**Aim of the task**
Using the records below, write out again exactly the lines that begin at the line containing "(452, 111) none" and end at the line containing "[36,195,107,214] [64,236,451,253] [65,263,463,280]", and no other lines.

Top of Data shown

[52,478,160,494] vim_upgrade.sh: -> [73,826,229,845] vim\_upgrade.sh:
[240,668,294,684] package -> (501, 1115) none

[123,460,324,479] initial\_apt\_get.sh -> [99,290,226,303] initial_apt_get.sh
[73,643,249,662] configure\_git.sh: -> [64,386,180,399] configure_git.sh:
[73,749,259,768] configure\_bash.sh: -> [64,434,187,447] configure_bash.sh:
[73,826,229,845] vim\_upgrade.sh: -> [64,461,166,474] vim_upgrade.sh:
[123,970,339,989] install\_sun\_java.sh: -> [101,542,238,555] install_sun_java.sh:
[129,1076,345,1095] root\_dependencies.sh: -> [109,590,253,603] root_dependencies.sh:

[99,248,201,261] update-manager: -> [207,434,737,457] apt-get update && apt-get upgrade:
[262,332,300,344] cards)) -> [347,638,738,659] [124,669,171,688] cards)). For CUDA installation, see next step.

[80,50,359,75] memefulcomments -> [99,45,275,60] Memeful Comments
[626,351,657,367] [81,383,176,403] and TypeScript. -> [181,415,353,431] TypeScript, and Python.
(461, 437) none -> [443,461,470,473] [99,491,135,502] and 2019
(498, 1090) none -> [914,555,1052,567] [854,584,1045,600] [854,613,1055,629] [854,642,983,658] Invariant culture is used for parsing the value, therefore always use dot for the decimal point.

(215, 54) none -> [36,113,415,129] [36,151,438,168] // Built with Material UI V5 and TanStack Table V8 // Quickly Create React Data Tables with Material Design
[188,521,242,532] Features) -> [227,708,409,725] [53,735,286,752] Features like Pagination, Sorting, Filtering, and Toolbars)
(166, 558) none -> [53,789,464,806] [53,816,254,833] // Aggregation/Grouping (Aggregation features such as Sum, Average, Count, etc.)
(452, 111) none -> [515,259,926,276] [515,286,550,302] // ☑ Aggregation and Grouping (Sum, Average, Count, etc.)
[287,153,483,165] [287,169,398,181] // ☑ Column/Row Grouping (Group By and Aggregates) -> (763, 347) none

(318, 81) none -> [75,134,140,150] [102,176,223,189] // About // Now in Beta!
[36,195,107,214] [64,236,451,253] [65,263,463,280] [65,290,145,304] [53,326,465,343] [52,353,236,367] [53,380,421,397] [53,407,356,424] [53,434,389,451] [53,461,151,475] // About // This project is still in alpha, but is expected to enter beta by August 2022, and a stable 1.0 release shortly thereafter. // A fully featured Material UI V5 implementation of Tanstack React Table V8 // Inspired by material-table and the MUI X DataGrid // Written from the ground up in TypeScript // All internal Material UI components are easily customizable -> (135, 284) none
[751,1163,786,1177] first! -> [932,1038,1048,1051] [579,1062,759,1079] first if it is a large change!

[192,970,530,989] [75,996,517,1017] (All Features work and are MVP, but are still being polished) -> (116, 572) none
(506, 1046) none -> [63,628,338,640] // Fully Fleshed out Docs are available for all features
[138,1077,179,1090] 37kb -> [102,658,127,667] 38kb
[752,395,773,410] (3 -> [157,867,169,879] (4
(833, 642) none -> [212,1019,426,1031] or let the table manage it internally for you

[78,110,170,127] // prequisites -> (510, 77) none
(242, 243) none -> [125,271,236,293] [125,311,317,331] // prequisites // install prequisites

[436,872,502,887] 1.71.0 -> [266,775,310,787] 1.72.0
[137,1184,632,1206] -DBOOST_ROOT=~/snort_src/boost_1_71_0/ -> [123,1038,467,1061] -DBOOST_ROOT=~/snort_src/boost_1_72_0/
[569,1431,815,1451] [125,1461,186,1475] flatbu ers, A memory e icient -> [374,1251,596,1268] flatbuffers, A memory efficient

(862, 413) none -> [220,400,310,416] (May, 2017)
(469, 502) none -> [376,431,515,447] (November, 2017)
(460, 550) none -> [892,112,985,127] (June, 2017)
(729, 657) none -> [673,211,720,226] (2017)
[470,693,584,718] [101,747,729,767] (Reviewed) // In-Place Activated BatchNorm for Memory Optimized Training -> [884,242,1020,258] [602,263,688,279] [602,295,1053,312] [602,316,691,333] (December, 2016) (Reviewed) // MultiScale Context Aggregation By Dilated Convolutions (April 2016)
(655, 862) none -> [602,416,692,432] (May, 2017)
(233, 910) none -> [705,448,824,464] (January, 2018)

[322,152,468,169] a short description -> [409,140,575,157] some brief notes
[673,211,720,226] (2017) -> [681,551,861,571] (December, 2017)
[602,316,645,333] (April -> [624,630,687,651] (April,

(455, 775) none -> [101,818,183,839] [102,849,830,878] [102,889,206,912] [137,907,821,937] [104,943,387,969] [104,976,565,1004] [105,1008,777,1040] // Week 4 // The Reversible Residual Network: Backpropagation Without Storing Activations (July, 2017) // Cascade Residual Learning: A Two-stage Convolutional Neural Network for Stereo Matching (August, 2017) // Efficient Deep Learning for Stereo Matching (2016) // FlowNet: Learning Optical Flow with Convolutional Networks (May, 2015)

Bottom of Data shown

**Problem solution**
(452, 111) none -> [515,259,926,276] [515,286,550,302] // ☑ Aggregation and Grouping (Sum, Average, Count, etc.)
[287,153,483,165] [287,169,398,181] // ☑ Column/Row Grouping (Group By and Aggregates) -> (763, 347) none

(318, 81) none -> [75,134,140,150] [102,176,223,189] // About // Now in Beta!
[36,195,107,214] [64,236,451,253] [65,263,463,280] [65,290,145,304] [53,326,465,343] [52,353,236,367] [53,380,421,397] [53,407,356,424] [53,434,389,451] [53,461,151,475] // About // This project is still in alpha, but is expected to enter beta by August 2022, and a stable 1.0 release shortly thereafter. // A fully featured Material UI V5 implementation of Tanstack React Table V8 // Inspired by material-table and the MUI X DataGrid // Written from the ground up in TypeScript // All internal Material UI components are easily customizable -> (135, 284) none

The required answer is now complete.